Neuer Angriffsbaukasten

Redkit generiert stündlich neue Malware-URLs

Ein an sich namenloses Exploit-Kit für Web-Angriffe ist im Untergrund entdeckt worden. Der Angriffsbaukasten wird über Werbebanner vermarktet und bietet seinen Nutzern eine Vorabprüfung ihrer Malware gegen 37 Antivirusprogramme. Auch sonst haben die Entwickler offenbar an ihre Kunden gedacht.

Redkit Exploit-Kit

© Spiderlabs

Redkit Exploit-Kit

Die Entwickler eines neuen, kürzlich entdeckten Angriffsbaukastens haben sich anscheinend Kundenfreundlichkeit auf ihre Fahne geschrieben. Auch bei der Vermarktung ihres Machwerks gehen sie andere Wege als sonst in diesen Kreisen üblich. Wie Arseny Levin vom Sicherheitsunternehmen Spiderlabs in dessen Blog berichtet, nutzen sie dafür normale Werbebanner. Wer es anklickt, landet auf einer Seite mit einem Formular, das nach dem Benutzernamen für den Chat-Dienst Jabber fragt. Darüber nehmen die Online-Kriminellen dann Kontakt zum potenziellen neuen Kunden auf.
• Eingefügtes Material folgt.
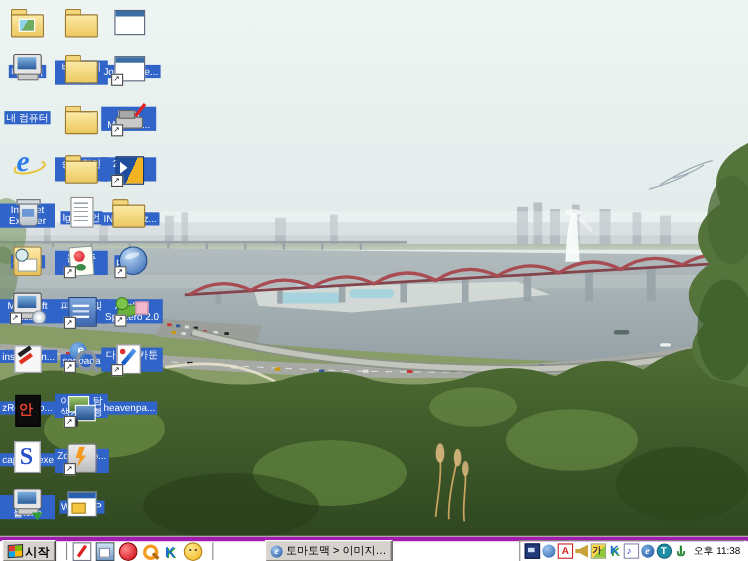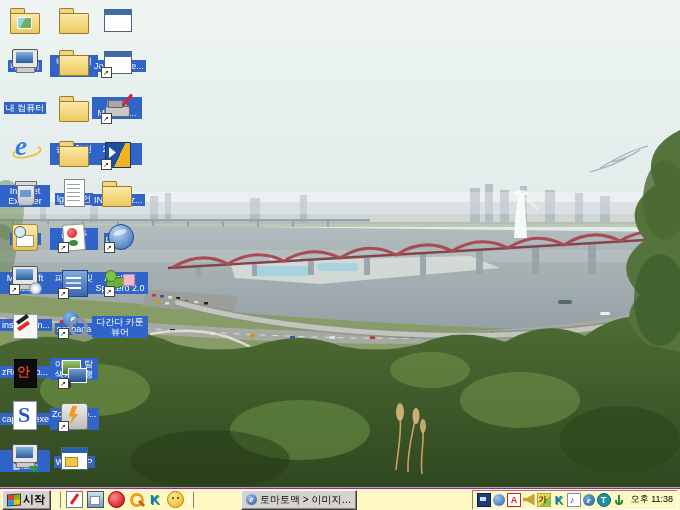--- a/index.html
+++ b/index.html
@@ -122,22 +122,22 @@
   .t-setup b.ovl1{display:block;left:9px;bottom:7px;width:11px;height:8px;background:#f5c63f;border:1px solid #a8862e;z-index:3;}
   
   .t-inipay::before{content:"";position:absolute;left:6px;top:4px;width:24px;height:24px;
      background:linear-gradient(115deg,#1f4e9c 55%,#f0b323 55%);border:1px solid #16366b;}
   .t-inipay::after{content:"";position:absolute;left:10px;top:9px;width:7px;height:11px;background:#fff;
      clip-path:polygon(0 0,100% 50%,0 100%);z-index:2;}
   
   .shortcut s.sc{display:block;left:2px;bottom:0;width:9px;height:9px;background:#fff;border:1px solid #444;z-index:5;}
   .shortcut s.sc::before{content:"\2197";position:absolute;left:1px;top:0;font-size:7px;line-height:9px;color:#000;}
   
-  .taskbar{position:absolute;left:0;bottom:0;width:680px;height:22px;background:#fef9c3;
-     border-top:1px solid #a21caf;box-shadow:0 -1px 0 #aeaba5;display:flex;align-items:center;box-sizing:border-box;
+  .taskbar{position:absolute;left:0;bottom:0;width:680px;height:22px;background:#ffffff;
+     border-top:4px solid #a21caf;box-shadow:0 -1px 0 #aeaba5;display:flex;align-items:center;box-sizing:border-box;
      font-size:10px;z-index:20;}
   .bevel-out{border-top:1px solid #fff;border-left:1px solid #fff;border-right:1px solid #404040;border-bottom:1px solid #404040;
      box-shadow:inset -1px -1px 0 #8a8782;background:#d6d3ce;}
   .start{display:flex;align-items:center;gap:3px;height:18px;margin:0 2px 0 2px;padding:0 5px;cursor:pointer;}
   .start .flag{width:12px;height:10px;transform:skewY(-4deg);
      background:linear-gradient(to right,#e03c31 50%,#7fba00 50%) top/100% 50% no-repeat,
                 linear-gradient(to right,#05a6f0 50%,#ffb900 50%) bottom/100% 50% no-repeat;
      outline:1px solid #333;}
   .start .slabel{font-weight:bold;font-size:11px;}
   .grip{width:3px;height:16px;margin:0 3px;border-left:1px solid #fff;border-right:1px solid #8a8782;}
@@ -490,20 +490,27 @@
     </div>
 
     <div class="dicon" style="left: 50px; top: 307px; width: 48px;">
       <div class="di-icon t-ehard shortcut">
         <b class="ovl1"></b>
           <s class="sc"></s>
       </div><br>
       <span class="di-label">이하드 탐색기 실행</span>
     </div>
 
+    <div class="dicon" style="left: 92px; top: 310px; width: 50px;">
+      <div class="di-icon t-heaven shortcut">
+        <b class="ovl1"></b>
+          <s class="sc"></s>
+      </div><br>
+      <span class="di-label">heavenpa...</span>
+    </div>
 
     <div class="dicon" style="left: 0px; top: 357px; width: 50px;">
       <div class="di-icon t-capture">
         
       </div><br>
       <span class="di-label">capture.exe</span>
     </div>
 
     <div class="dicon" style="left: 50px; top: 357px; width: 48px;">
       <div class="di-icon t-zoombro shortcut">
Die Formularseite haben die Forscher auf einer gehackten kirchlichen Website entdeckt.Arseny Levin hat das wohl bewusst namenlos belassene Exploit-Kit "Redkit" getauft, weil Rot die vorherrschende Farbe in dessen Web-Oberfläche ist. Allerdings haben die Entwickler dies inzwischen geändert - ob wegen Levins Blog-Beitrag, ist unklar.Redkit bietet ein paar Funktionen, die einem angehenden Botmaster das Leben erleichtern sollen. Neben der üblichen Statistikfunktion enthält es eine API (Programmierschnittstelle), die stündlich eine neue Web-Adresse für die Exploit-Seite generiert, mit der Online-Kriminelle auf die Jagd nach neuen Opfern gehen. Zu diesem Zweck haben die Redkit-Macher eine große Zahl Domains registriert. So werden die URL-Filter diverser Schutzprogramme ausgetrickst. Redkit-Nutzer müssen nun also nur noch ihre Malware unters Volk bringen. Damit diese nicht gleich vom Virenscanner des potenziellen Opfers einkassiert wird, bietet Redkit seinen Kunden eine Prüfung mit 37 Antivirusprogrammen. Allerdings muss man von dieser beeindruckenden Zahl etliche abziehen, die mehrfach vorkommen, weil das gleiche Scan-Modul in mehreren Produkten eingesetzt wird.Für die Kunden eines solchen Angriffsbaukastens ist zudem wichtig, welche Exploits mitgeliefert werden. Hier ist bei Redkit noch Luft nach oben, denn es enthält bislang nur zwei der beliebtesten Exploits. Diese zielen auf die auch vom Flashback-Schädling genutzte Java-Lücke (CVE-2012-0507) sowie auf die LibTIFF-Schwachstelle in älteren Versionen des Adobe Reader. Wer mit einer anfälligen Version eines dieser Browser Plug-ins auf eine mit Redkit oder einem anderen Exploit-Kit präparierte Seite gerät, dessen Rechner wird mit Malware verseucht.